Cuando la gamba gigante estiró sus tenazas y atrapó a la luna llena, las luces del paseo marítimo no estaban encendidas y toda la costa se quedó a oscuras mientras un mar sin reflejos lamía con desgana la arena. No quedaba nadie en la playa, y el único bar de la zona acababa de extinguir su letrero de neón. Un camarero somnoliento sacó dos bolsas de basura, echó la llave a la puerta, se montó en el asiento trasero de la moto de su compañera y se marcharon con un suave zumbido de motor. La playa, tan acostumbrada a las luces y los ruidos, se perdía bajo la callada negrura de un cielo nocturno encapotado. Una tortuga extraviada sacó la cabeza del agua y consideró la posibilidad de haber llegado a su destino lejos de la presencia humana, pero en seguida volvió a deslizarse hacia la parta más honda del mar. El aire cambió de dirección y dejó de traer salitre y aroma de algas y peces. La costa empezó a oler a tomillo y romero, tan agradables, mas no hubo nadie para deleitarse con sus perfumes. -Traigo espliego y jara, -cuchicheó la brisa presumiendo como una vendedora ambulante al pasar entre las sombrillas de fibra vegetal. No hubo respuesta; todos estaban pendientes del disco lunar aprisionado por la gamba gigante y oscurecido entre las barbas de sus fauces.
En eso se despertó el perro cortés que estaba durmiendo en un banco del paseo marítimo. No ladró ni habló -es que no resulta fácil hablar con una gamba gigante- sino que se acercó sigiloso y levantó la pata trasera en el palo que sujetaba al molusco.

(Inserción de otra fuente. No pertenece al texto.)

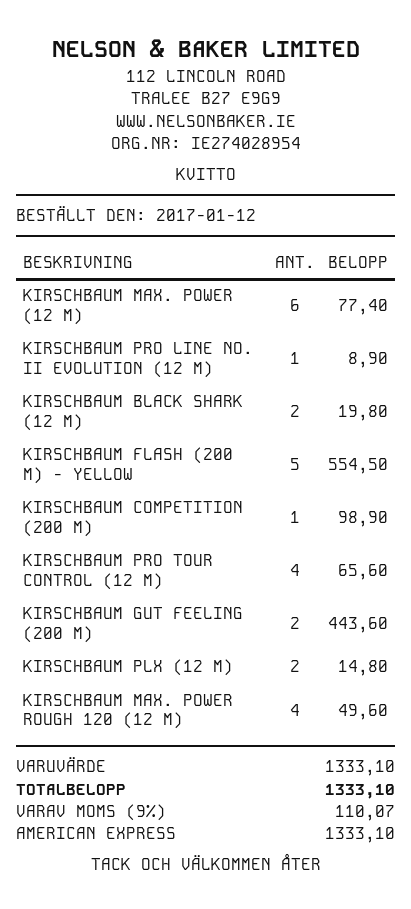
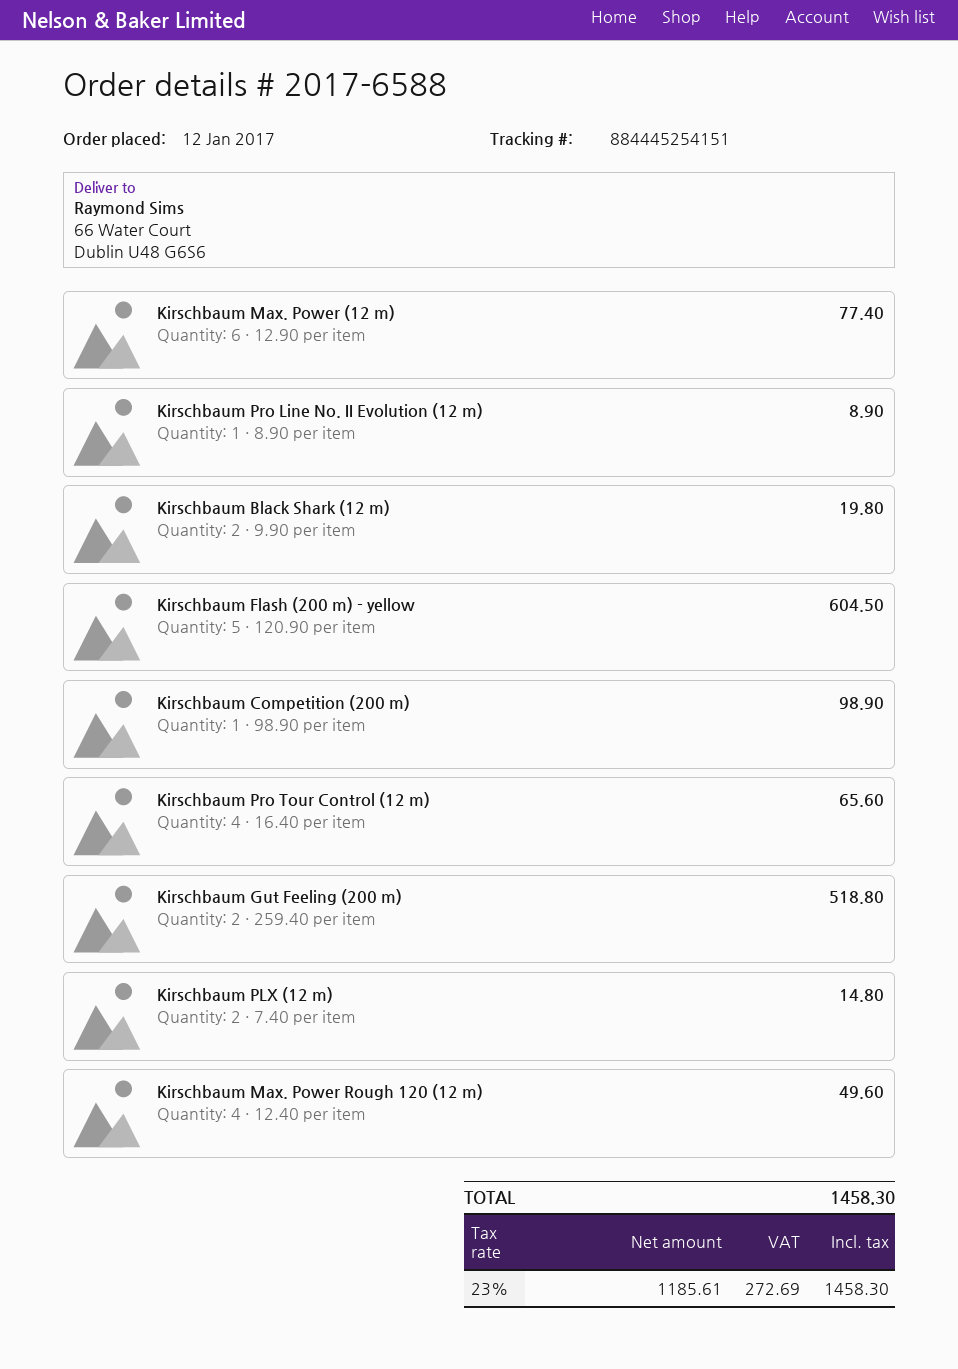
KIRSCHBAUM FLASH (200 M) - YELLOW: 5 for 554.50 -> 5 for 604.50
KIRSCHBAUM GUT FEELING (200 M): 2 for 443.60 -> 2 for 518.80
tax: 9% = 110.07 -> 23% = 272.69
total: 1333.10 -> 1458.30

Profundamente molesta, la gamba intentó en vano coger al perro. Tanto se agitó que soltó a la luna que en seguida se puso a una distancia prudente iluminando la noche con más luz que antes si cabía. El mar recuperó sus reflejos y pinceladas de plata y chapoteó alegre entre las piedras del rompeolas. Una pareja de enamorados encontró el camino a la playa que habían buscado en la oscuridad y se acomodaron en una de las hamacas. Cerca de ellos, se tumbó el perro cortés recordando tiempos mejores.